Come si comunicava la politica nella Prima Repubblica tv: in centocinquanta immagini uno stile slow e solenne
C’erano una volta le «mitiche» Tribune (politiche ed elettorali). Ai loro esordi, naturalmente, l’Italia non era quella Repubblica dei media che sarebbe diventata in seguito, bensì una nazione in bianco e nero come la televisione del monopolio, pubblica e pedagogica, rispettosissima (anzi, deferente) nei confronti della classe politica. Niente storytelling e framing (a quest’ultimo ci pensavano le ideologie…), e men che meno personalizzazione della leadership: proprio un altro mondo insomma, e in questo contesto il format della Tribuna elettorale, nata l’11 ottobre del 1960, rappresentò un’innovazione profonda per il cittadino-elettore, ritrovatosi per la prima volta nelle vesti di cittadino-telespettatore in una sorta di contatto diretto con i rappresentanti politici. Da vari punti di vista, si trattava dell’antesignano del talk-show, senza risse e ispirato a una notevole (e «dorotea») compostezza. E pure, in un’altra ottica ancora, di qualcosa di simile a un’aurorale «disintermediazione», ma con l’idea, come scrivevano i dirigenti del servizio pubblico radiotelevisivo, che potesse «contribuire notevolmente all’educazione democratica della nostra Nazione».

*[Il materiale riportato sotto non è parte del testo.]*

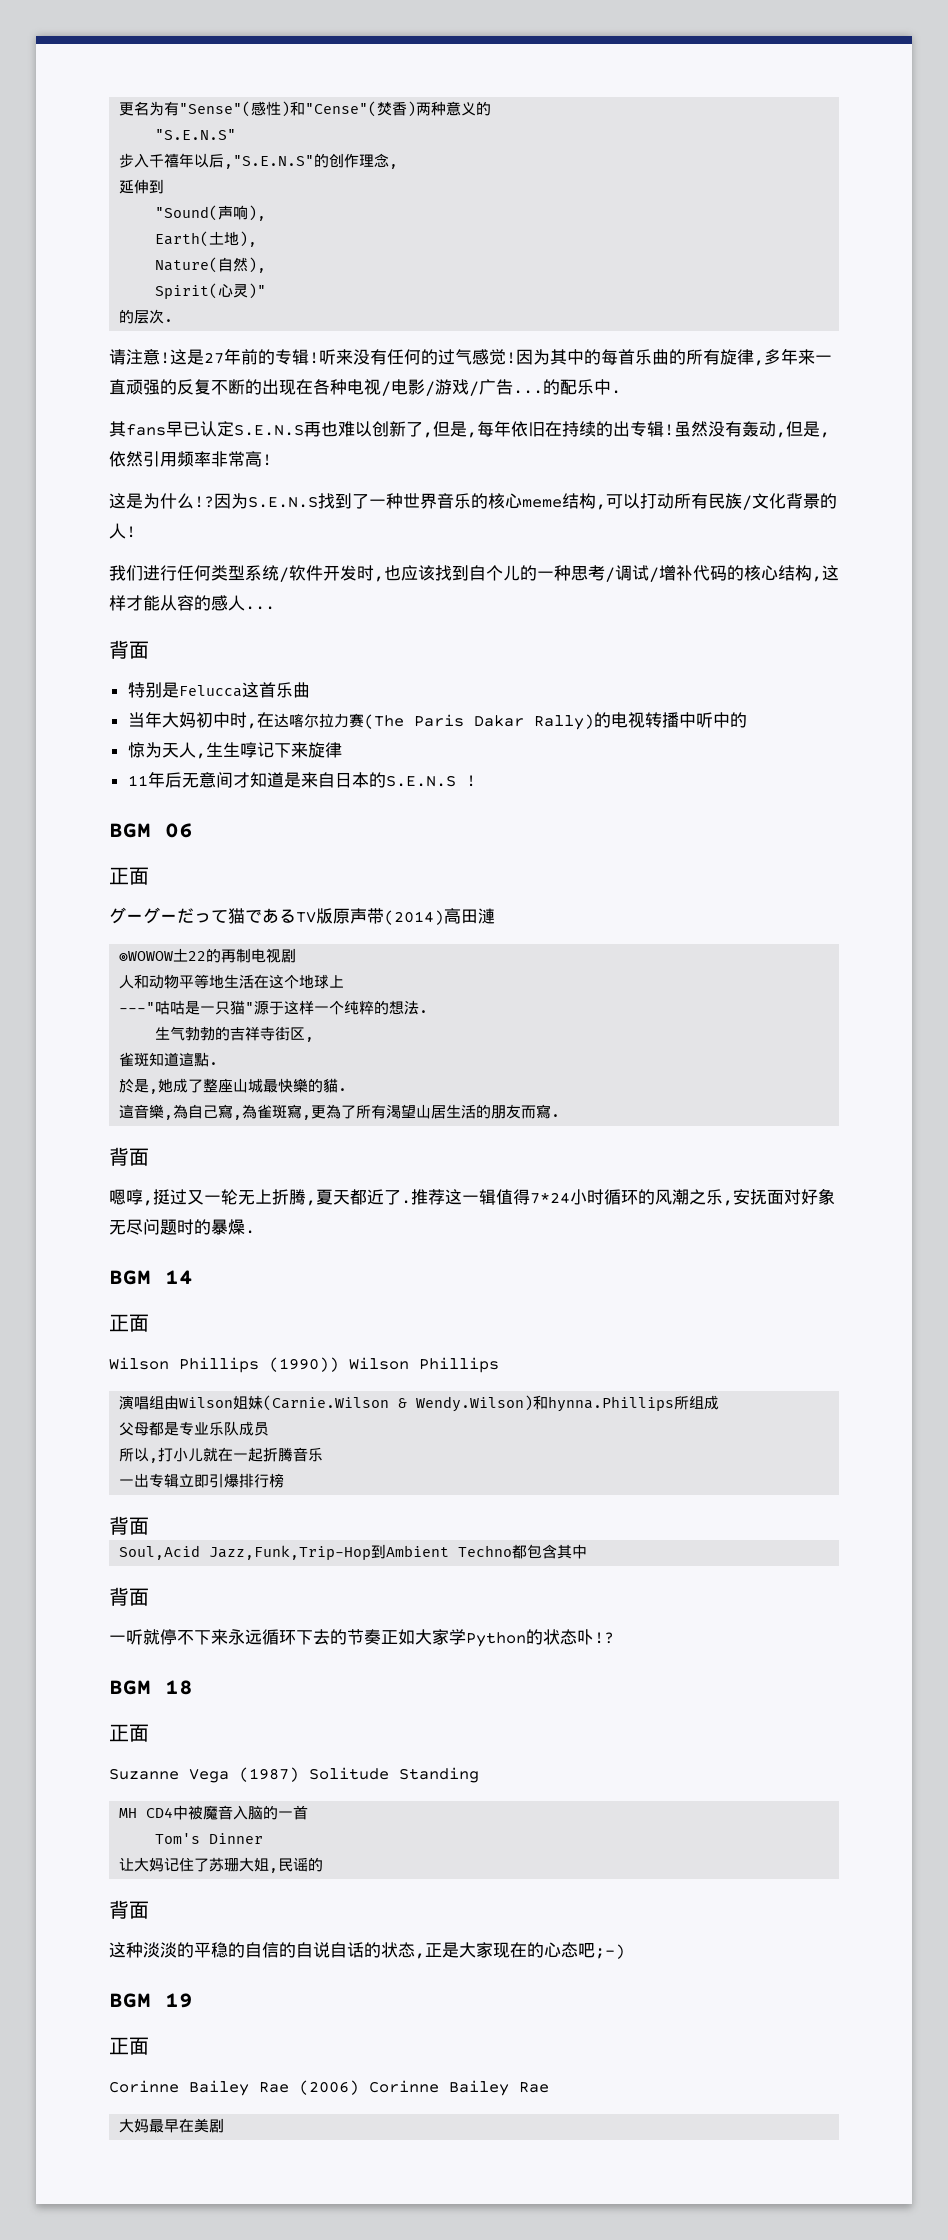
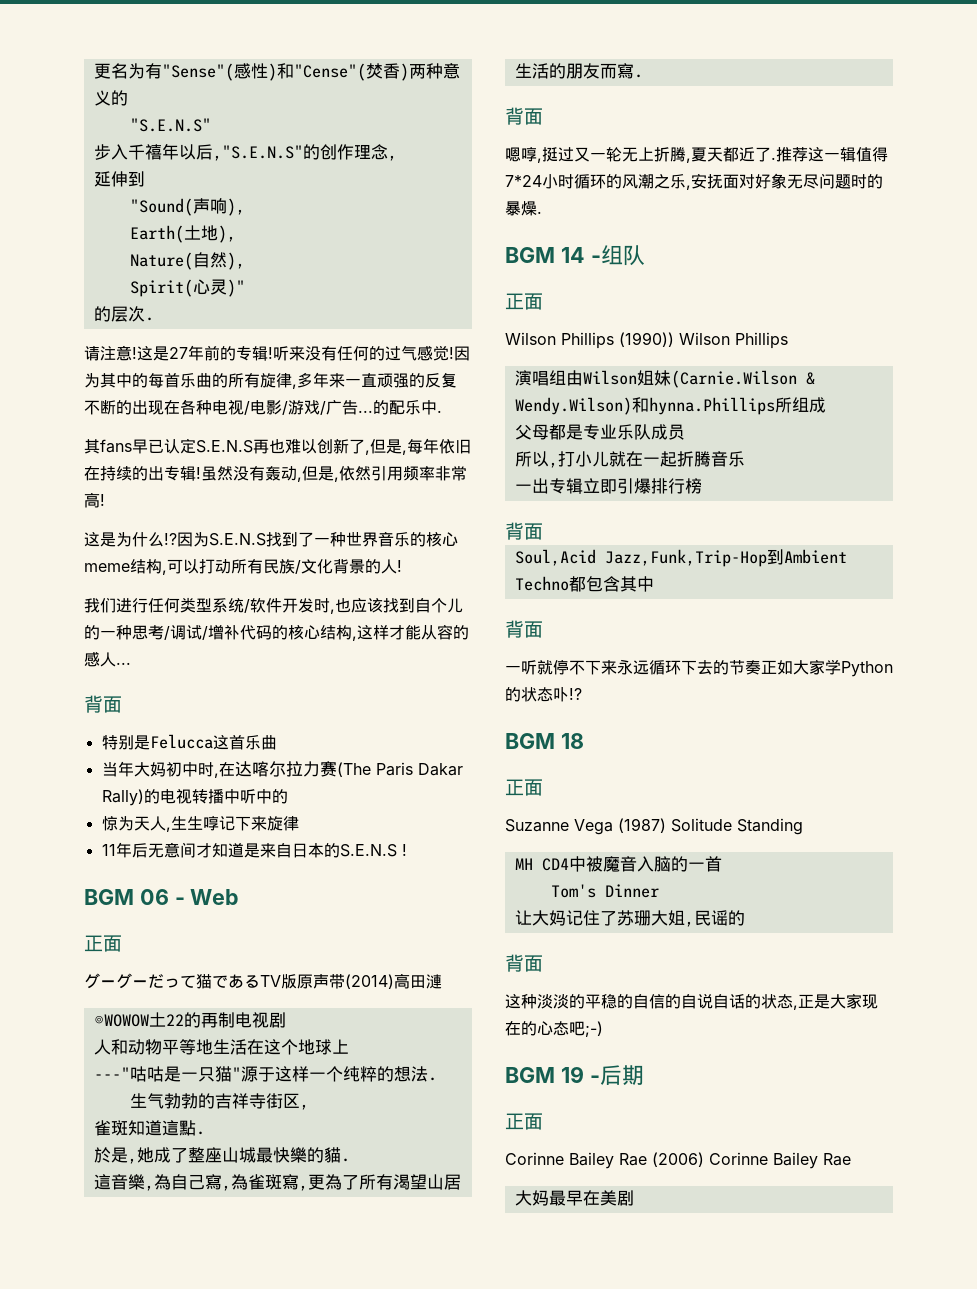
- BGM 06
+ BGM 06 - Web
- BGM 14
+ BGM 14 -组队
- BGM 19
+ BGM 19 -后期

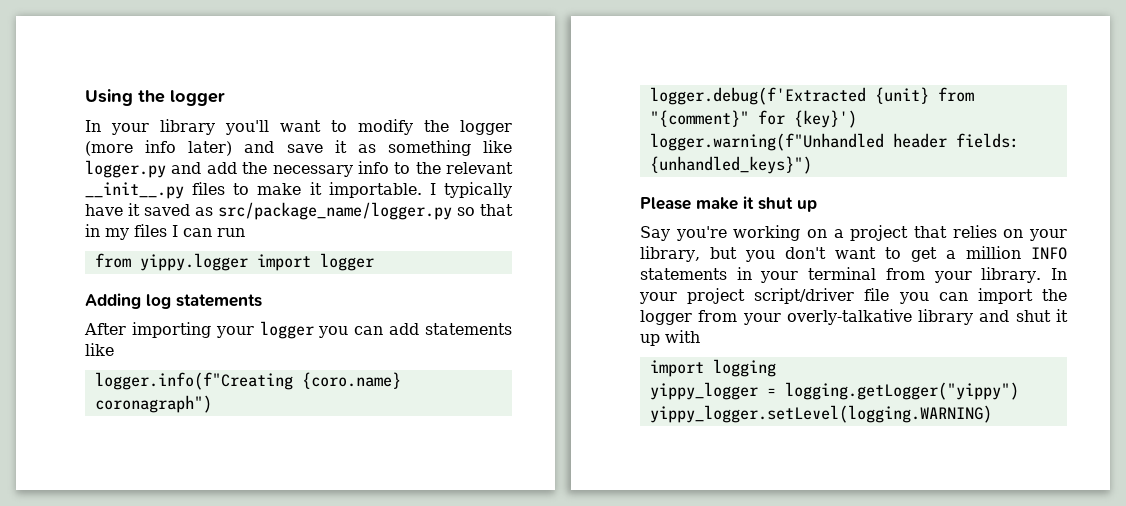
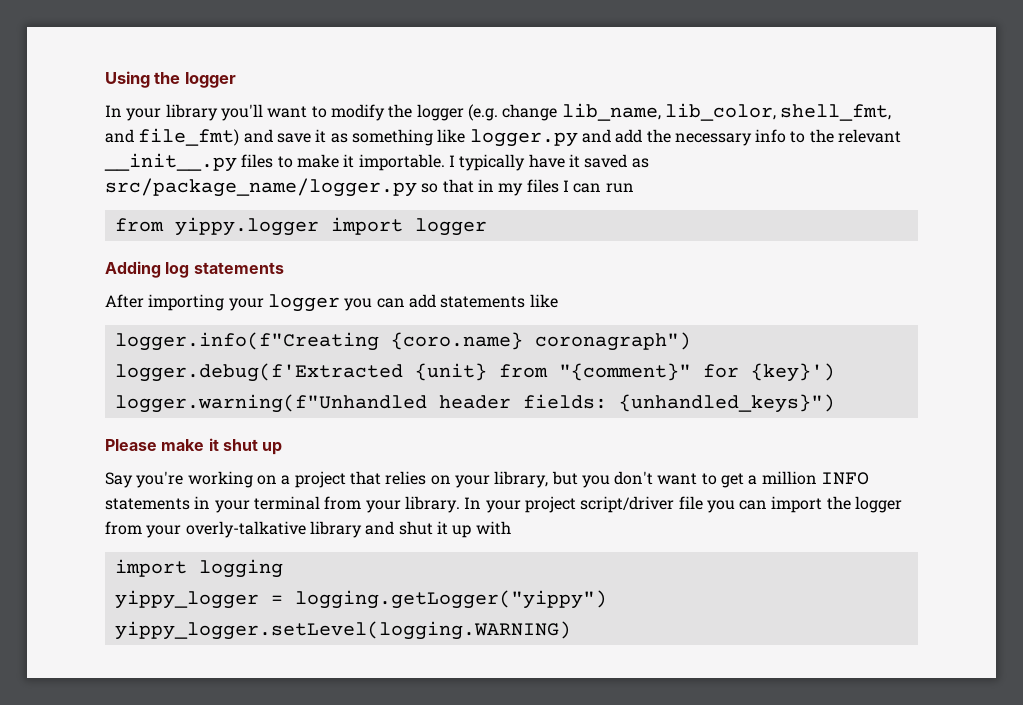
- In your library you'll want to modify the logger (more info later) and save it as something like logger.py and add the necessary info to the relevant __init__.py files to make it importable.
+ In your library you'll want to modify the logger (e.g. change lib_name, lib_color, shell_fmt, and file_fmt) and save it as something like logger.py and add the necessary info to the relevant __init__.py files to make it importable.

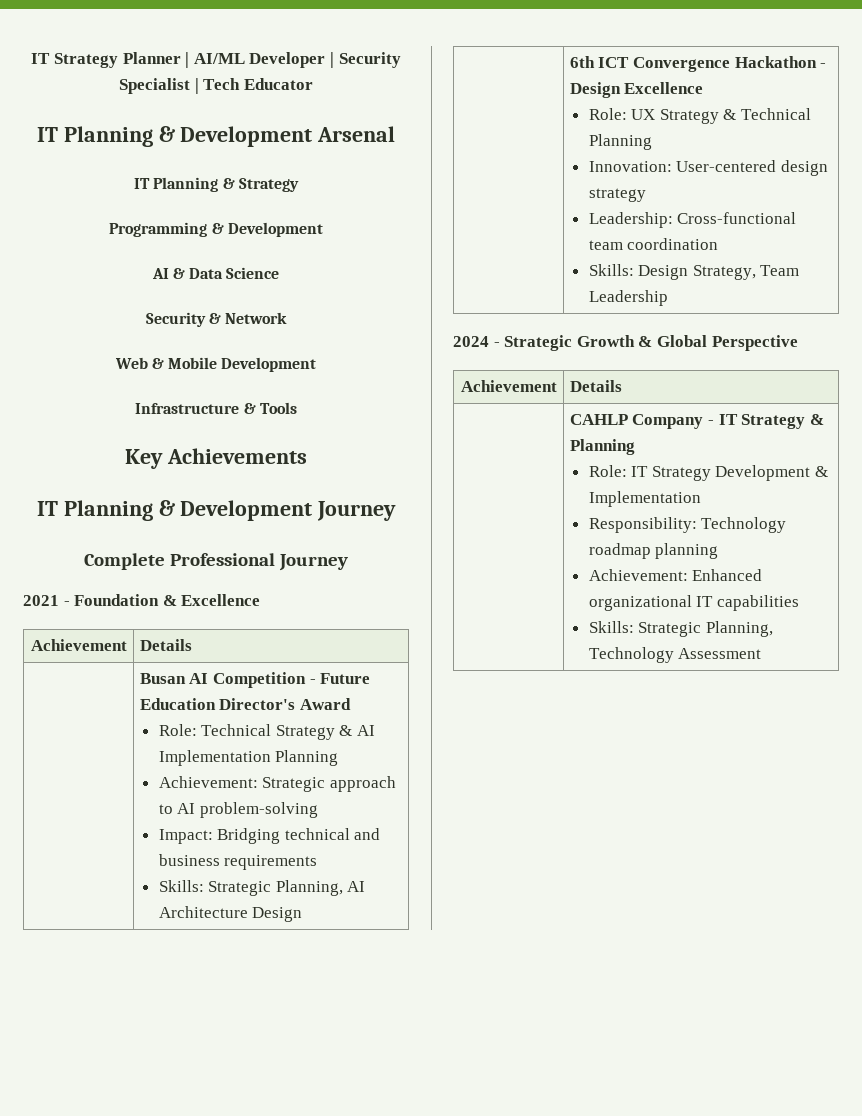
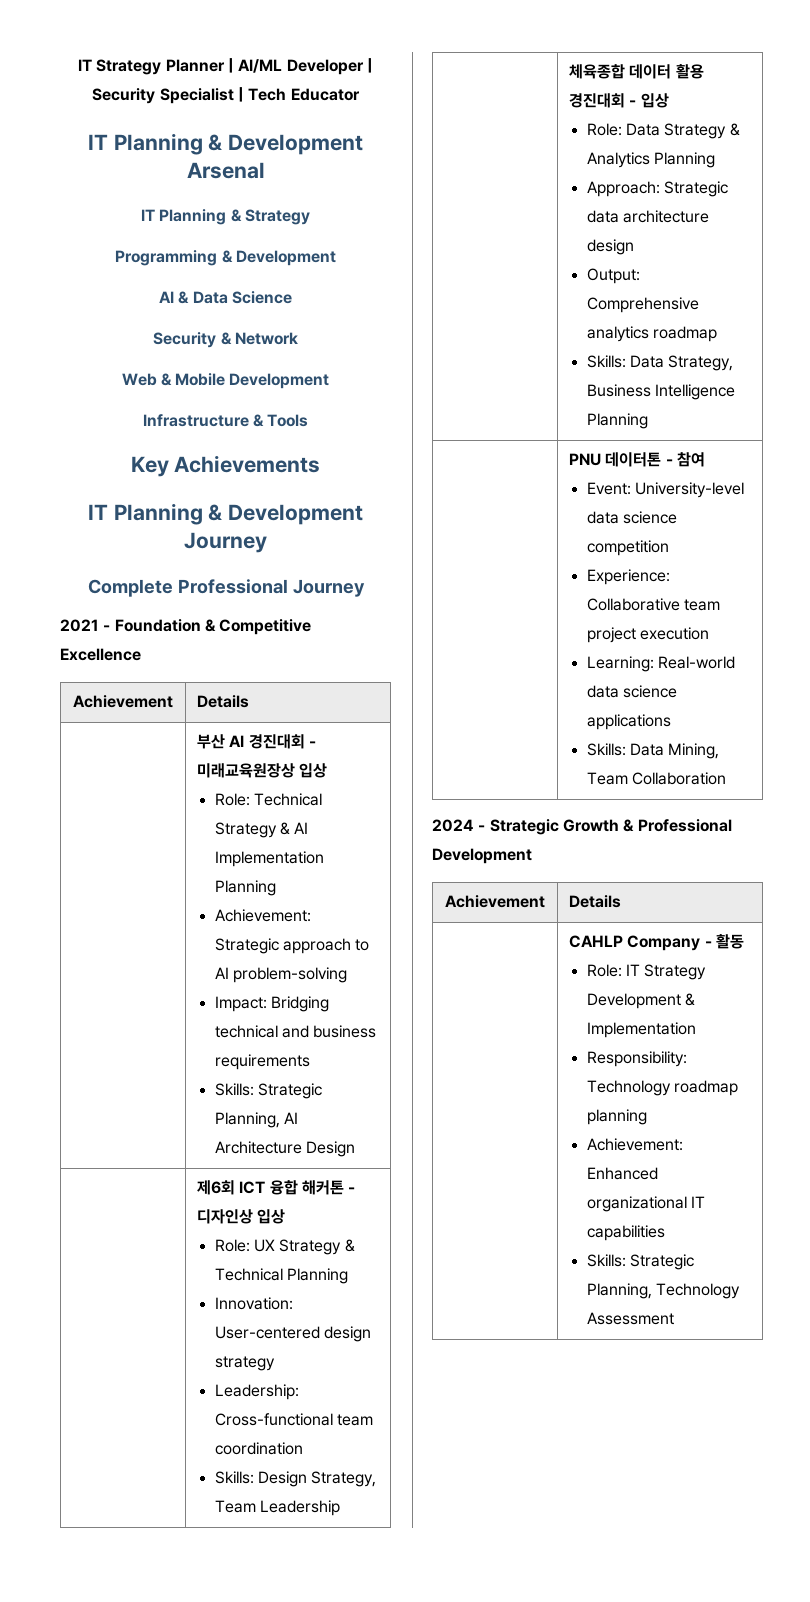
- 2021 - Foundation & Excellence
+ 2021 - Foundation & Competitive Excellence
- | Busan AI Competition - Future Education Director's Award
+ | 부산 AI 경진대회 - 미래교육원장상 입상
- | 6th ICT Convergence Hackathon - Design Excellence
+ | 제6회 ICT 융합 해커톤 - 디자인상 입상
+ | 체육종합 데이터 활용 경진대회 - 입상
+ Role: Data Strategy & Analytics Planning
+ Approach: Strategic data architecture design
+ Output: Comprehensive analytics roadmap
+ Skills: Data Strategy, Business Intelligence Planning
+ | PNU 데이터톤 - 참여
+ Event: University-level data science competition
+ Experience: Collaborative team project execution
+ Learning: Real-world data science applications
+ Skills: Data Mining, Team Collaboration
- 2024 - Strategic Growth & Global Perspective
+ 2024 - Strategic Growth & Professional Development
- | CAHLP Company - IT Strategy & Planning
+ | CAHLP Company - 활동

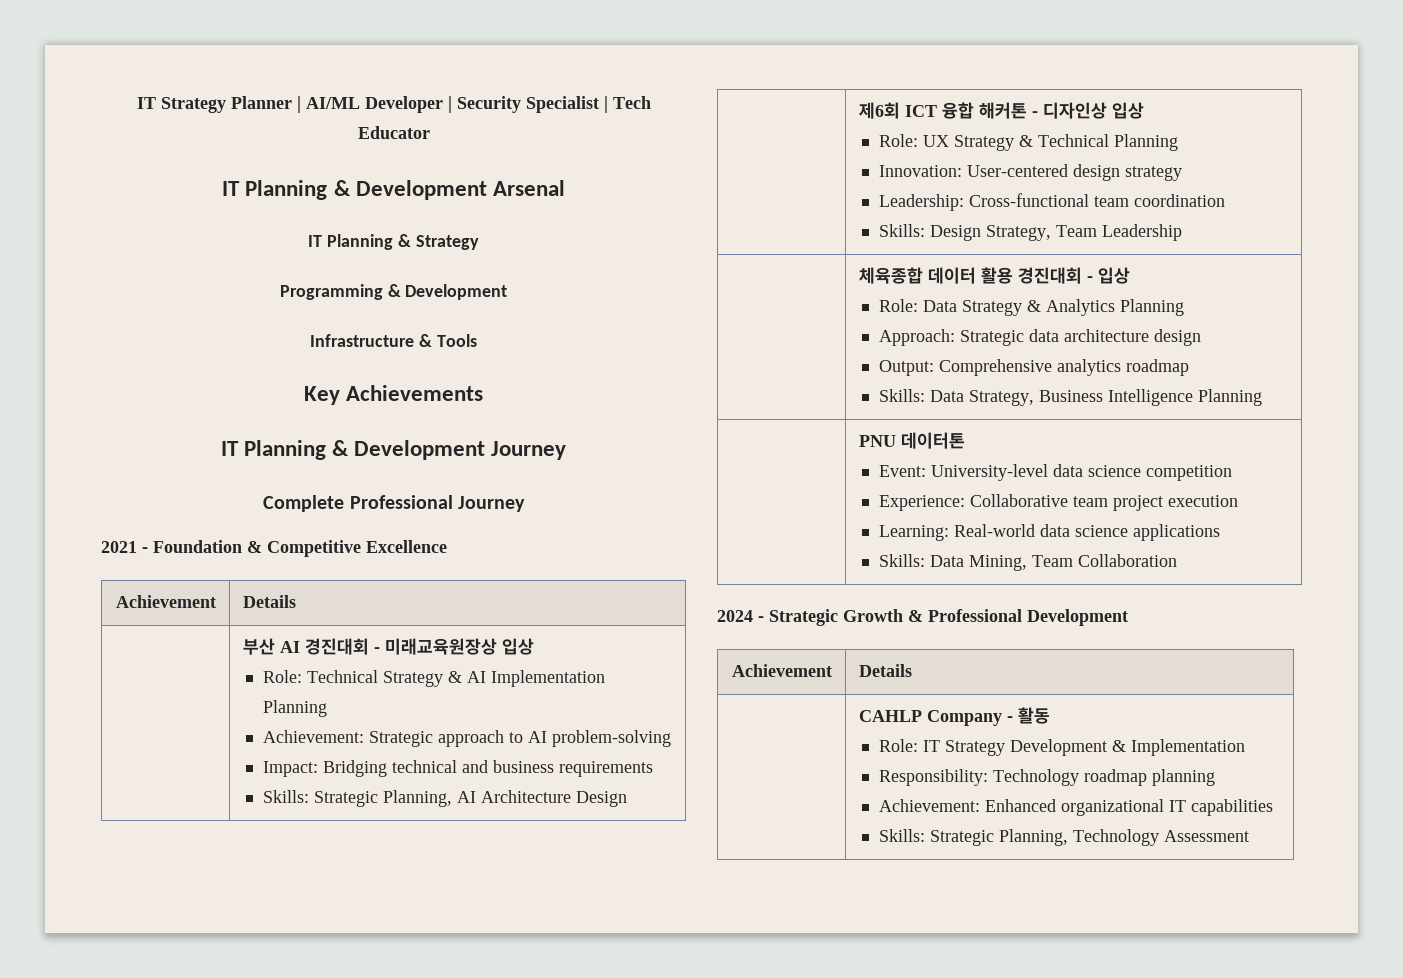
- AI & Data Science
- Security & Network
- Web & Mobile Development
- | PNU 데이터톤 - 참여
+ | PNU 데이터톤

«Manifesto visivo» della democrazia dei partiti, questa rivoluzione tv è stata raccontata da una recente mostra presso la Camera dei deputati realizzata da Rai Teche insieme alla Direzione Relazioni esterne della Rai; ed è ora anche un interessante volume-catalogo, Cari elettori, care elettrici. Le immagini della prima Repubblica nelle Tribune della Rai, con testi di Maria Pia Ammirati, Laura Boldrini, Pietrangelo Buttafuoco, Filippo Ceccarelli, Guido Crainz, Nuccio Fava, Dario Franceschini, Monica Maggioni, Barbara Palombelli, Leone Piccioni, Barbara Scaramucci, Marcello Sorgi e Giovanni Valentini, curato da Edoardo Novelli (professore di Comunicazione politica all’Università di Roma Tre) e Stefano Nespolesi (responsabile delle Bibliomediateche e della Fototeca Rai).

Guardando buona parte delle 150 fotografie raccolte nel volume ci scorre davanti l’iconografia di una politica slow e solenne (e nei decenni iniziali decisamente «in grisaglia»), nella quale il terreno di gioco (e, dunque, di rappresentazione) si conformava a una serie di regole certe e precise, sorvegliate da conduttori lottizzati e, al tempo stesso, professionali e assai misurati. Un altro mondo, per l’appunto, dove la politica non inseguiva i sondaggi, ma ordinava e plasmava la società per via ideologica e mediante l’allocazione delle risorse (con l’economia delle partecipazioni statali). Nessuna nostalgia, dunque, ma la sensazione di un’epoca televisiva davvero distante nel tempo, e sicuramente (cosa che non guasta mai in generale…) beneducata, intrisa del garbo dei moderatori delle tribune, i quali peraltro, come nel caso di Jader Jacobelli, si preoccupavano di inventare delle formule per «movimentarle» un po’. E, infatti, non ci volle molto perché il programma – che, a partire dal 1964, si era convertito in rubrica permanente – perdesse lo slancio vitale e la spinta propulsiva del debutto per rimanere ancorato a una dimensione ormai soltanto propagandistica e di megafono del sistema partitico; e lo certificava, nel ’70, un’indagine del Servizio Opinioni Rai dalla quale emergeva come solo il 41% degli intervistati ritenesse valida la trasmissione. E se oggi, passati per la lunga stagione degli ipermuscolari e chiassosissimi talk che mettevano in scena le guerre fine di mondo tra berlusconiani e antiberlusconiani, le tribune ci appaiono come i prototipi (anche perché ritualizzati) del bon ton e del galateo applicato alle relazioni tra competitor politici, in verità nel loro dietro le quinte si infuocavano gli animi e le polemiche. Come quella volta in cui Guido Gonella, ministro della destra dc del III governo Fanfani, si scagliò contro il tubo catodico che aveva fatto «innamorare» gli italiani di Togliatti e delle «ballerine».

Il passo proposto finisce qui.